2.6 Disciplinarity in relation to IB and teaching

Two ways of categorising disciplines have been particularly influential: those of Biglan, in particular as adopted by Becher and Trowler (2001) and those of Whitley (2000). We chose to use the Becher/Biglan approach to categorisation of disciplines for this study’s analysis as Whitley’s approach is more centrally focussed on the discipline’s research community, and less focussed on the discipline’s epistemology.

In Biglan’s (1973) study, faculty members at the University of Illinois and at a small liberal arts college were asked to make judgements about the similarity of academic areas. Their judgements were subjected to a multivariate analysis from which Biglan identified the now familiar dimensions of hard/soft and pure/applied. According to this classification, a hard pure discipline (e.g. physics) has strong predictability and consensus about the most important research questions, and new knowledge emerges through discovery; whilst a hard applied discipline (e.g. engineering) draws on hard pure knowledge but applies it in a practical context so that the importance of research questions may be driven by real-world needs, and new knowledge may be experienced as outcomes or products deemed useful.

By contrast a soft pure discipline (e.g. history) is likely to develop more recursively, with the field of knowledge consisting of clusters of ideas rather than evident “building blocks”, and with a lack of consensus on what constitutes an authentic contribution to knowledge. A soft applied discipline (e.g. education) draws on other knowledge domains to interpret and understand situations, and the outcomes of research may be protocols or procedures which aim to enhance social or personal life in some way (Webber, 2003; Becher and Trowler, 2001).

Neither Becher and Trowler (2001) nor Whitley (2000) saw these as straightforward categorisations. All considered the context of research (e.g. the structure and politics of the higher education system) to be crucial, and the problems of categorising a discipline (which may consist of varied and changing sub-disciplines) were recognised. In the volume which succeeds Becher and Trowler (2001), Trowler et al. (2014) debate the nature of disciplines in the 21st century, from a social practice perspective. They note increasing impact from cross-disciplinary factors (e.g. economic pressures and a managerialist Higher Education environment) which may mute disciplinary difference. However, they assert that “seismic shifts are not all in one direction” (Trowler, 2014, p. 38) with movement towards disciplinary silos as well as away from them, towards interdisciplinarity. Trowler et al. (2014) conclude that there are still important differences in the way that teaching and research is carried out in different disciplines.

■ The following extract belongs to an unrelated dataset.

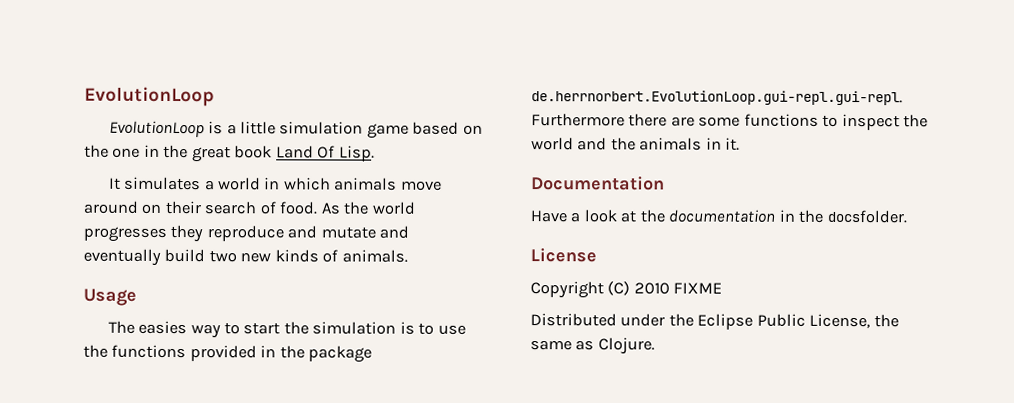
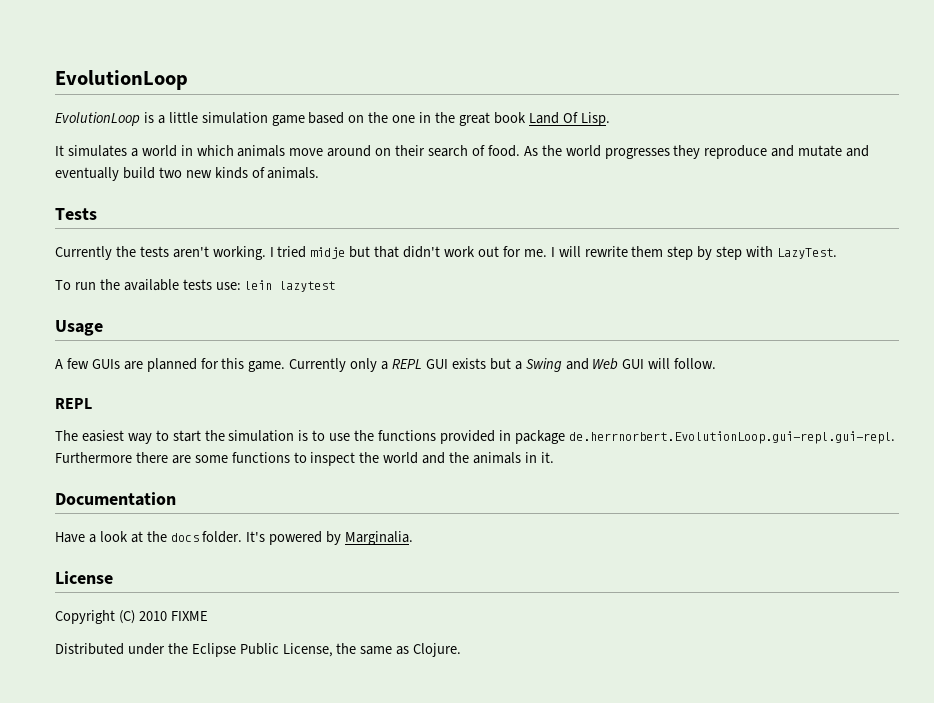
[83,288,137,306] Usage -> [55,208,97,220] [55,246,838,260] [55,279,336,292] [55,320,103,336] [55,358,717,372] [55,398,92,409] Tests // Currently the tests aren't working. I tried midje but that didn't work out for me. I will rewrite them step by step with LazyTest. // To run the available tests use: lein lazytest // Usage // A few GUIs are planned for this game. Currently only a REPL GUI exists but a Swing and Web GUI will follow. // REPL
[138,320,188,335] easies -> [81,430,124,442] easiest
[279,345,305,359] the -> (511, 435) none
[668,209,907,224] documentation in the docsfolder. -> [170,531,414,545] docs folder. It's powered by Marginalia.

Hjørland’s socio-cultural perspective has relevance here, he claims that:

[…] tools, concepts, meaning, information structures, information needs, and relevance criteria are shaped in discourse communities, for example, in scientific disciplines, which are parts of society’s division of labor

(Hjørland, 2002, p. 258).

Whilst disciplinary discourse communities open to learners as well as teachers have tended to exist at tertiary education levels, there is increasing interest, particularly in North America, in “Disciplinary Literacy” for students at pre-University level. This movement fosters “reading for understanding”, and recognises the multi-modal way in which young people read information, with “a focus on the specific ways a content area thinks, uses language, and shares information” (Mongillo, 2017, p. 331), even in the elementary classroom. Goldman et al. (2016) outline a theoretical framework of learning goals for disciplinary literacy in history, science and literature, and envisage formation of “classroom disciplinary communities” (p. 223). They propose “inquiry practices” and “forms of information representation” as two of the core constructs which vary between disciplines. They contrast, for example, science practice, which builds scientific knowledge through logical explanation and evidence, and historical enquiry, which weighs competing narratives about past events, with the potential for unreliability and misrepresentation.

There is less research into disciplinary differences at the secondary education level than the tertiary, but Madden et al. (2007) report on an English study into the behaviour of children seeking information for school homework. Data collection methods included focus groups, and use of handheld devices to collect information from a pool of 295 learners aged between 11 and 16. Students were asked about information sources they had used for homework. The researchers found significant variation between the number of resources used for the different subjects. The variation was particularly strong amongst key stage 4 (KS4) students (aged 14-16) “where the mean number of resources ranges from 1.75 per homework (for maths) up to 3.00 (for Art)” (Madden et al., 2007, p. 350).

At the university level, Urquhart and Rowley (2007), in a model of IB derived from analysis of the large scale Joint Information Systems Committee User Behaviour Monitoring and Evaluation project, identify “discipline and curriculum” as a factor with direct impact on students’ IB. They reported discipline-related differences in the use of e-journals as a specific example.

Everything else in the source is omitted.